Without including any picture, repeat the records below exactly.

Data records:
Content starts
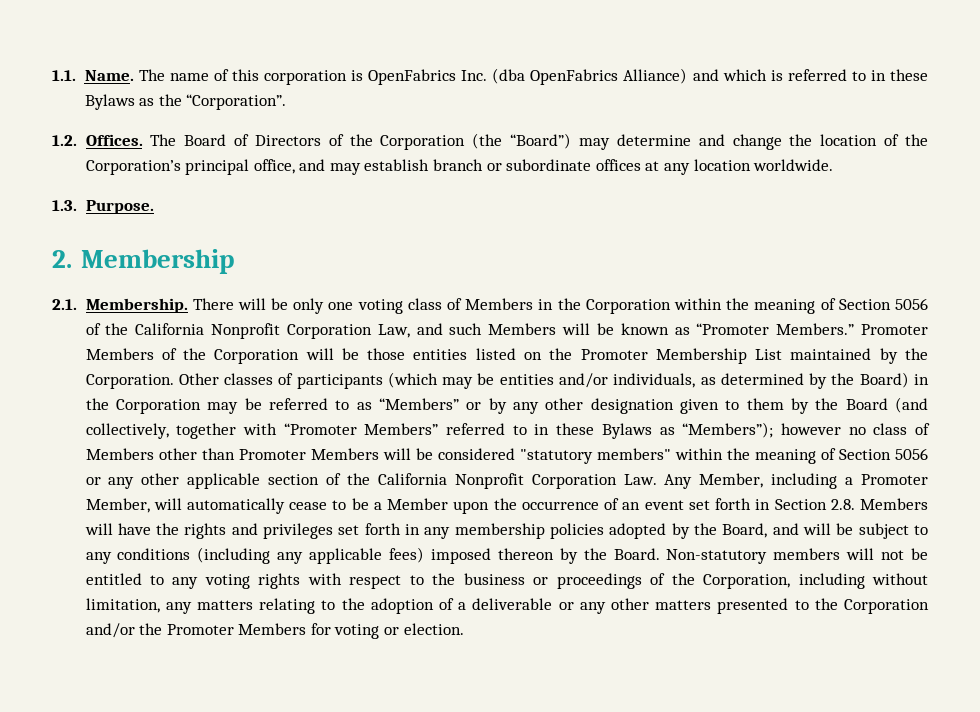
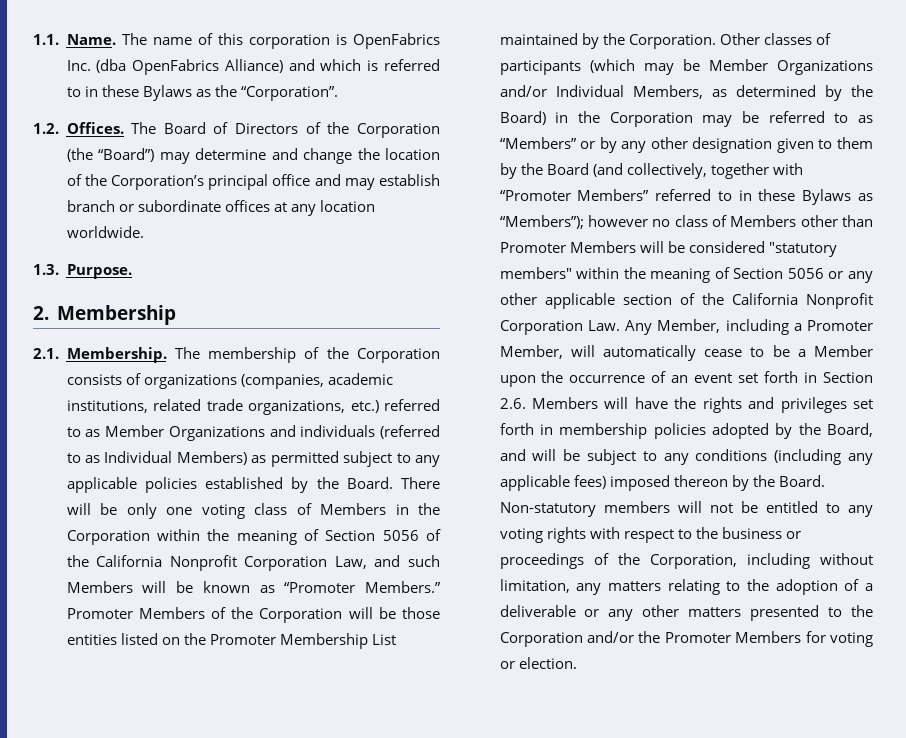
- The Board of Directors of the Corporation (the “Board”) may determine and change the location of the Corporation’s principal office, and may establish branch or subordinate offices at any location worldwide.
+ The Board of Directors of the Corporation (the “Board”) may determine and change the location of the Corporation’s principal office and may establish branch or subordinate offices at any location worldwide.
+ The membership of the Corporation consists of organizations (companies, academic institutions, related trade organizations, etc.) referred to as Member Organizations and individuals (referred to as Individual Members) as permitted subject to any applicable policies established by the Board.
- Other classes of participants (which may be entities and/or individuals, as determined by the Board) in the Corporation may be referred to as “Members” or by any other designation given to them by the Board (and collectively, together with “Promoter Members” referred to in these Bylaws as “Members”);
+ Other classes of participants (which may be Member Organizations and/or Individual Members, as determined by the Board) in the Corporation may be referred to as “Members” or by any other designation given to them by the Board (and collectively, together with “Promoter Members” referred to in these Bylaws as “Members”);
- however no class of Members other than Promoter Members will be considered "statutory members" within the meaning of Section 5056 or any other applicable section of the California Nonprofit Corporation Law. Any Member, including a Promoter Member, will automatically cease to be a Member upon the occurrence of an event set forth in Section 2.8. Members will have the rights and privileges set forth in any membership policies adopted by the Board, and will be subject to any conditions (including any applicable fees) imposed thereon by the Board.
+ however no class of Members other than Promoter Members will be considered "statutory members" within the meaning of Section 5056 or any other applicable section of the California Nonprofit Corporation Law. Any Member, including a Promoter Member, will automatically cease to be a Member upon the occurrence of an event set forth in Section 2.6. Members will have the rights and privileges set forth in membership policies adopted by the Board, and will be subject to any conditions (including any applicable fees) imposed thereon by the Board.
Content ends
Task response:
- The Board of Directors of the Corporation (the “Board”) may determine and change the location of the Corporation’s principal office, and may establish branch or subordinate offices at any location worldwide.
+ The Board of Directors of the Corporation (the “Board”) may determine and change the location of the Corporation’s principal office and may establish branch or subordinate offices at any location worldwide.
+ The membership of the Corporation consists of organizations (companies, academic institutions, related trade organizations, etc.) referred to as Member Organizations and individuals (referred to as Individual Members) as permitted subject to any applicable policies established by the Board.
- Other classes of participants (which may be entities and/or individuals, as determined by the Board) in the Corporation may be referred to as “Members” or by any other designation given to them by the Board (and collectively, together with “Promoter Members” referred to in these Bylaws as “Members”);
+ Other classes of participants (which may be Member Organizations and/or Individual Members, as determined by the Board) in the Corporation may be referred to as “Members” or by any other designation given to them by the Board (and collectively, together with “Promoter Members” referred to in these Bylaws as “Members”);
- however no class of Members other than Promoter Members will be considered "statutory members" within the meaning of Section 5056 or any other applicable section of the California Nonprofit Corporation Law. Any Member, including a Promoter Member, will automatically cease to be a Member upon the occurrence of an event set forth in Section 2.8. Members will have the rights and privileges set forth in any membership policies adopted by the Board, and will be subject to any conditions (including any applicable fees) imposed thereon by the Board.
+ however no class of Members other than Promoter Members will be considered "statutory members" within the meaning of Section 5056 or any other applicable section of the California Nonprofit Corporation Law. Any Member, including a Promoter Member, will automatically cease to be a Member upon the occurrence of an event set forth in Section 2.6. Members will have the rights and privileges set forth in membership policies adopted by the Board, and will be subject to any conditions (including any applicable fees) imposed thereon by the Board.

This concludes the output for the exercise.